The key result for both C. olallae and C. modestus is the extension of the eastern limit from the previously known distributional area in the Beni and Yacuma Rivers (Anderson, 1997; Felton et al., 2006). Our results also offer a preliminary northern distributional limit for both species although further work is required to establish how this limit varies for each species.
Our results show that C. olallae is restricted to riverine forests along the Yacuma and Manique Rivers, whereas C. modestus seems to occupy patches of forest in a larger area between the Beni and Maniqui Rivers. We therefore suggest that C. olallae has an extremely restricted distribution with groups almost entirely concentrated on the Yacuma River, and so far just one group registered along the Maniqui River. Nevertheless, the habitat preferences of both species need further study, particularly given that both species are absent from smaller forest patches in the region.
Description: During this study, we encountered 66 groups of Callicebus at 20 localities. Of these, 14 groups were Callicebus olallae, 31 were Callicebus modestus, 16 were Callicebus donacophilus, and for five groups we were unable to assign a species identification. These new records have dramatically increased the number of observations for the endemic species. For each species, we have identified diagnostic morphological characteristics helpful to distinguish the species in field. These features relate mainly to pelage coloration patterns.
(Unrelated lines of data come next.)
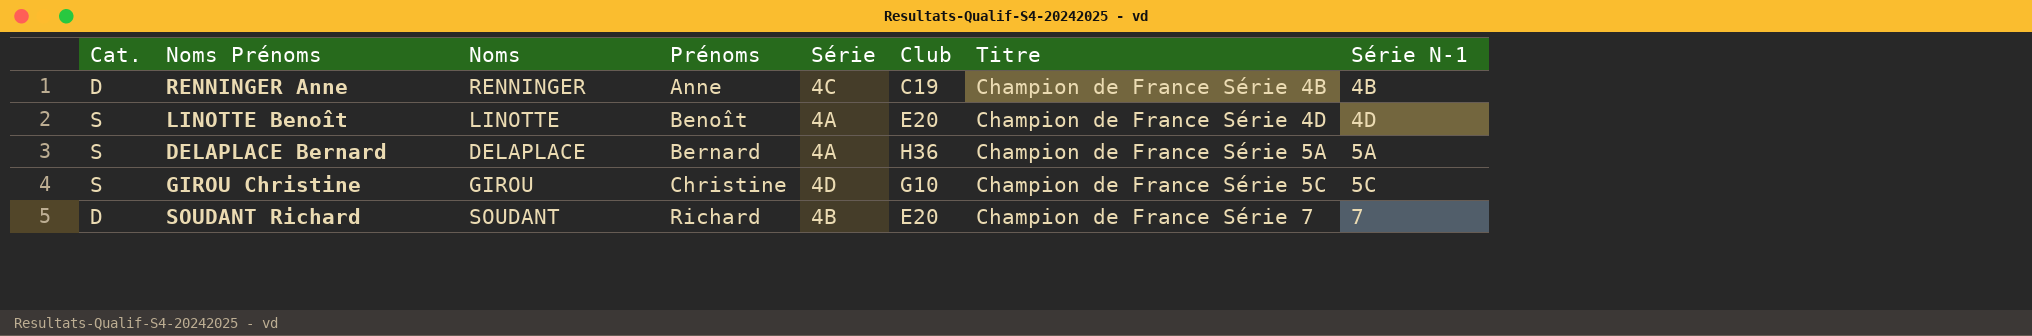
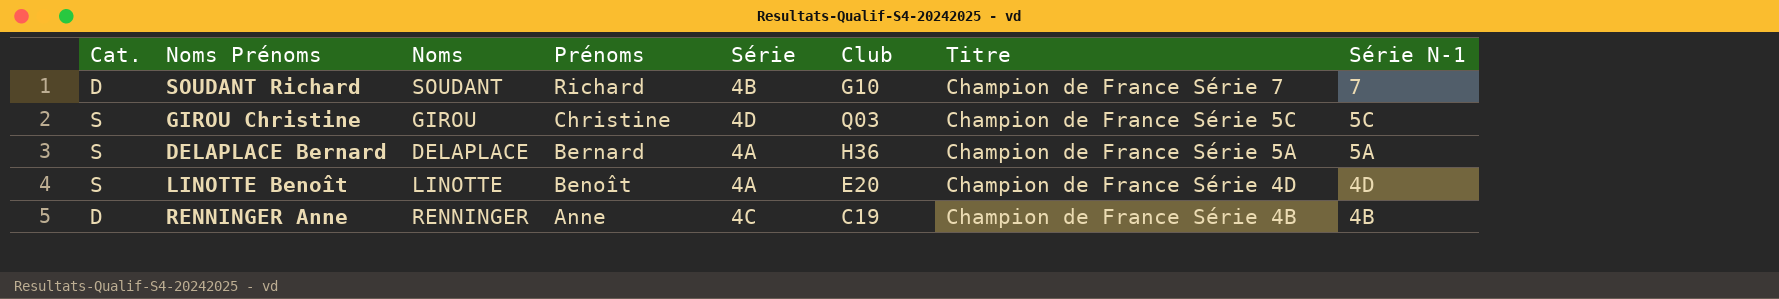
row order: Prénoms ascending -> Prénoms descending
SOUDANT Richard | Club: E20 -> G10
GIROU Christine | Club: G10 -> Q03

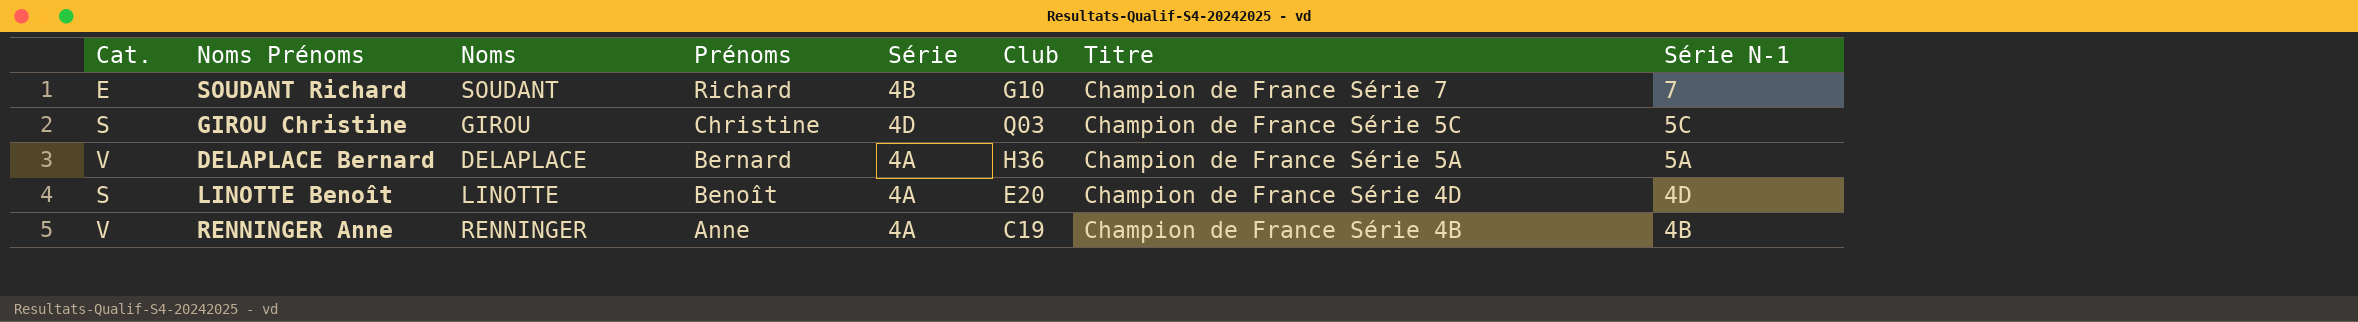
SOUDANT Richard | Cat.: D -> E
DELAPLACE Bernard | Cat.: S -> V
RENNINGER Anne | Cat.: D -> V
RENNINGER Anne | Série: 4C -> 4A

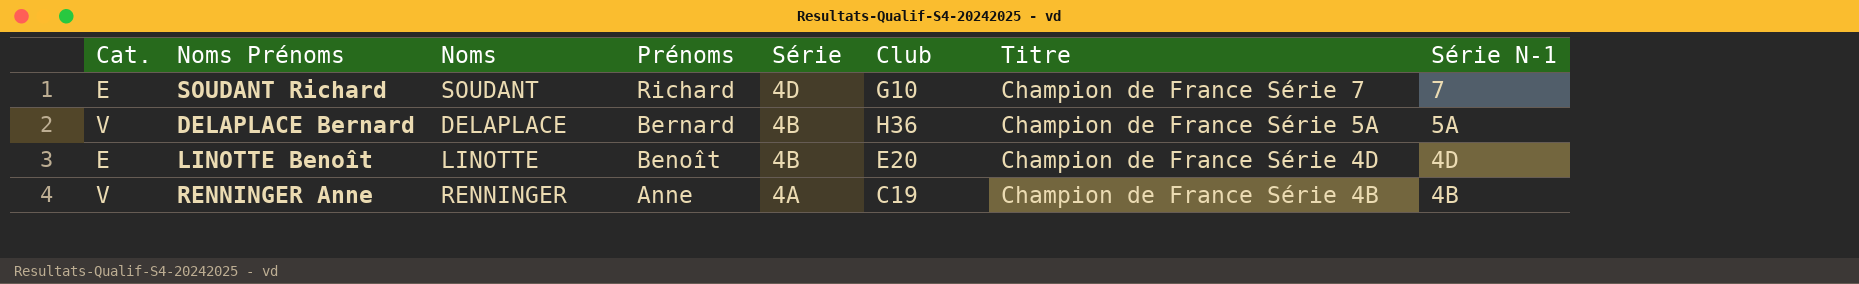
row GIROU Christine: S | GIROU | Christine | 4D | Q03 | Champion de France Série 5C | 5C -> none
SOUDANT Richard | Série: 4B -> 4D
DELAPLACE Bernard | Série: 4A -> 4B
LINOTTE Benoît | Cat.: S -> E
LINOTTE Benoît | Série: 4A -> 4B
Callicebus olallae has rather long, brown reddish body pelage. Under good light conditions, a wide orange band along each hair is visible, with the tip of the hair appearing brown. The tail is more grayish but the color does not contrast strongly with the coloration of the body fur; the base of the tail is lighter both dorsally and ventrally. White ear tufts are very conspicuous. Narrow rims of black hair that reach the ears are distinguishable around the faces of some individuals. Hands and feet are black with some white hairs visible. Another important feature is the vertically elongated form of the head with a clearly prominent and oval-shaped mouth especially noticeable in adult males. Body fur color appears more intensely red when individuals are in direct sunlight.
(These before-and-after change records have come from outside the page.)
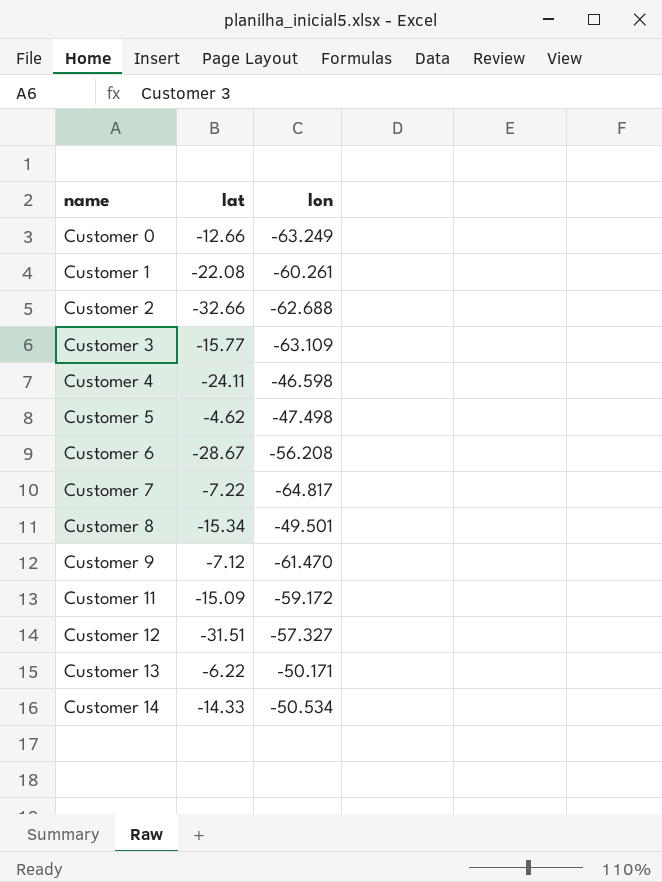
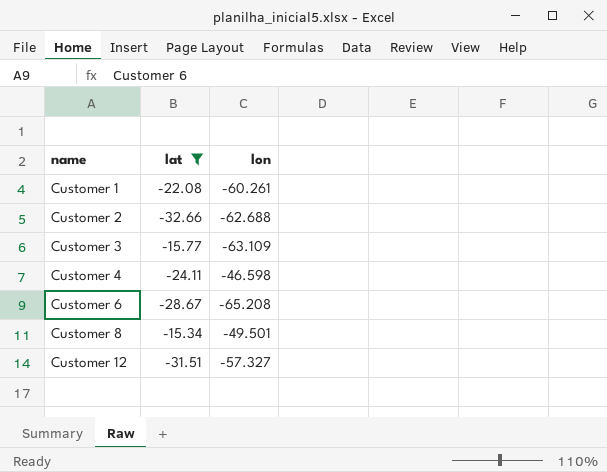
filter: none -> lat <= -15.34
Customer 6 | lon: -56.208 -> -65.208

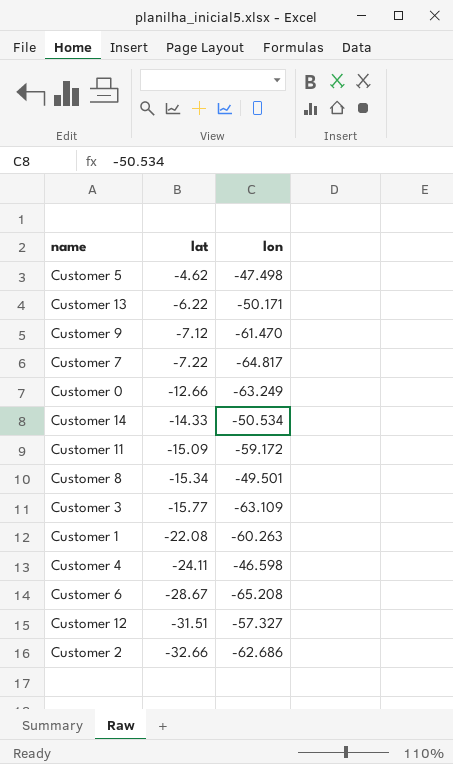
filter: lat <= -15.34 -> none
row order: name ascending -> lat descending
Customer 1 | lon: -60.261 -> -60.263
Customer 2 | lon: -62.688 -> -62.686

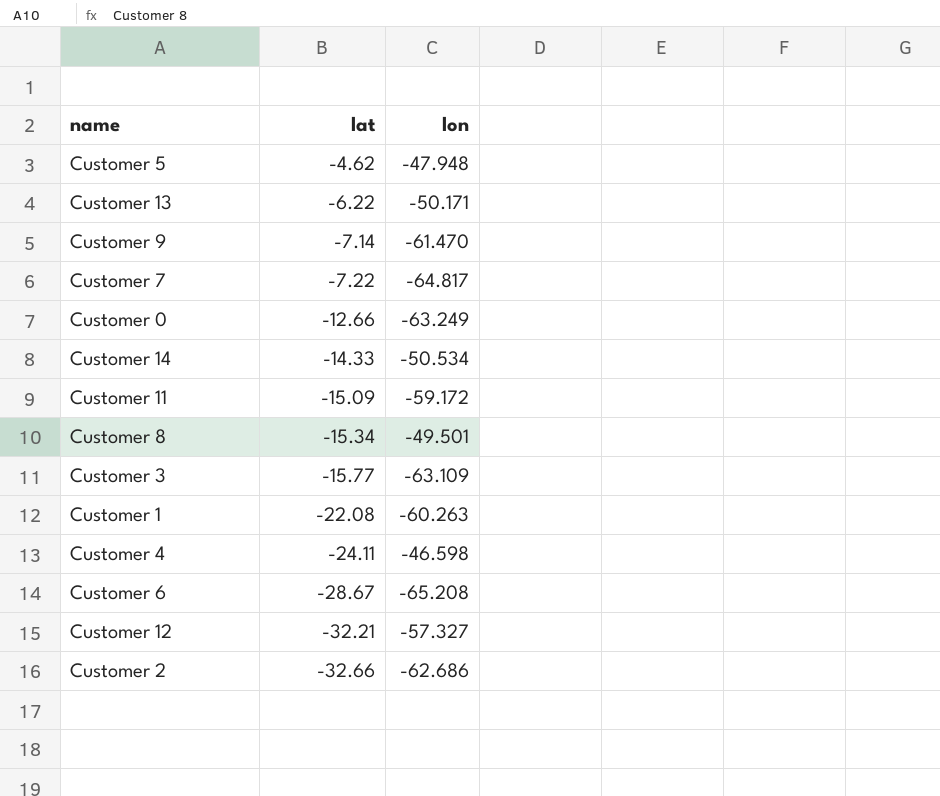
Customer 5 | lon: -47.498 -> -47.948
Customer 9 | lat: -7.12 -> -7.14
Customer 12 | lat: -31.51 -> -32.21

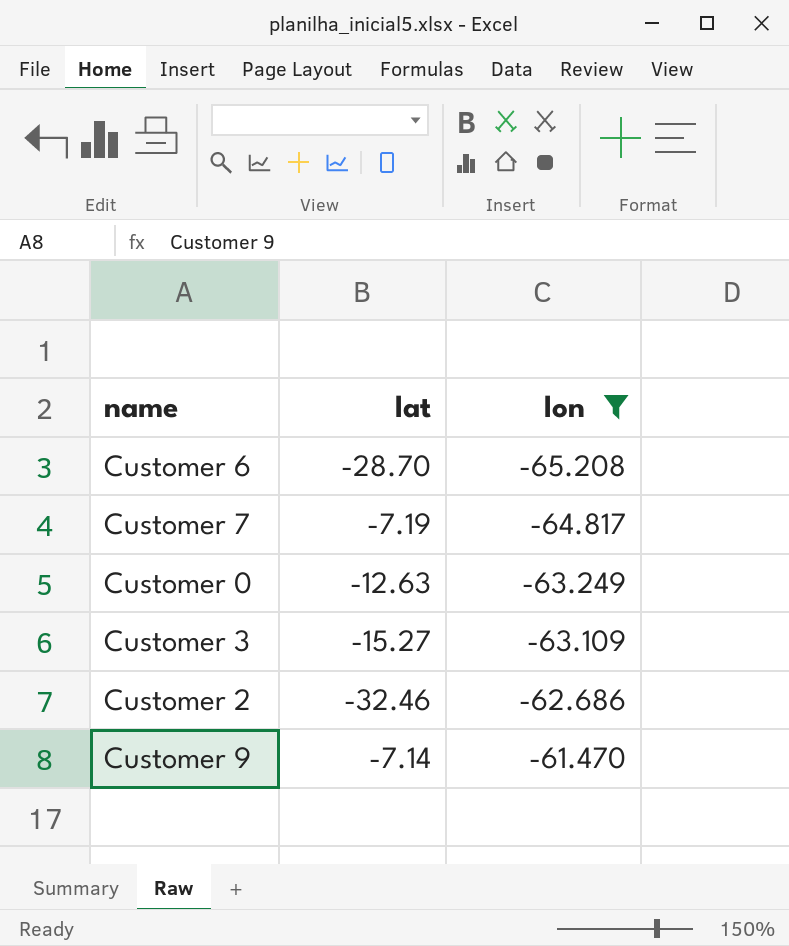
filter: none -> lon <= -61.470
row order: lat descending -> lon ascending
Customer 6 | lat: -28.67 -> -28.70
Customer 7 | lat: -7.22 -> -7.19
Customer 0 | lat: -12.66 -> -12.63
Customer 3 | lat: -15.77 -> -15.27
Customer 2 | lat: -32.66 -> -32.46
Direct and prolonged observations allowed us to determine critical diagnostic phenotypic traits for both C. olallae and C. modestus under a variety of lighting and weather conditions. Pelage coloration is the clearest characteristic that allows species identification in the field. For C. olallae for at least some animals we confirmed the black ring around the face originally described by Lönnberg (1939), contrasting with observations of the same species by Felton et al. (2006). The contrast between the color of the tail and body pelage is another important difference, with the basal zone conspicuously lighter in C. olallae. The longer and shaggier pelage of C. olallae was another recognizable trait. Differences in the density of white hair on the ear tufts were not considered diagnostic because observations suggested variability across phenotypes in the same groups, although this may be related to observation conditions that did not allow for the distinction of subtle features. We also noticed some distinctions in the head shape of adult males that concur with cranial measurements reported by Kobayashi (1995).
Martinez, J. and Wallace, R.B. (2007). Further Notes on the Distribution of Endemic Bolivian Titi Monkeys, Callicebus modestus and Callicebus olallae. Neotropical Primates 14(2): 47-54.
Mercado and Wallace, 2010
Distribution: west of Beni Department, limited by the eastern margin of the Beni River. In plots of forest and the galary forests of the Ríos Yacuma y Maniquí.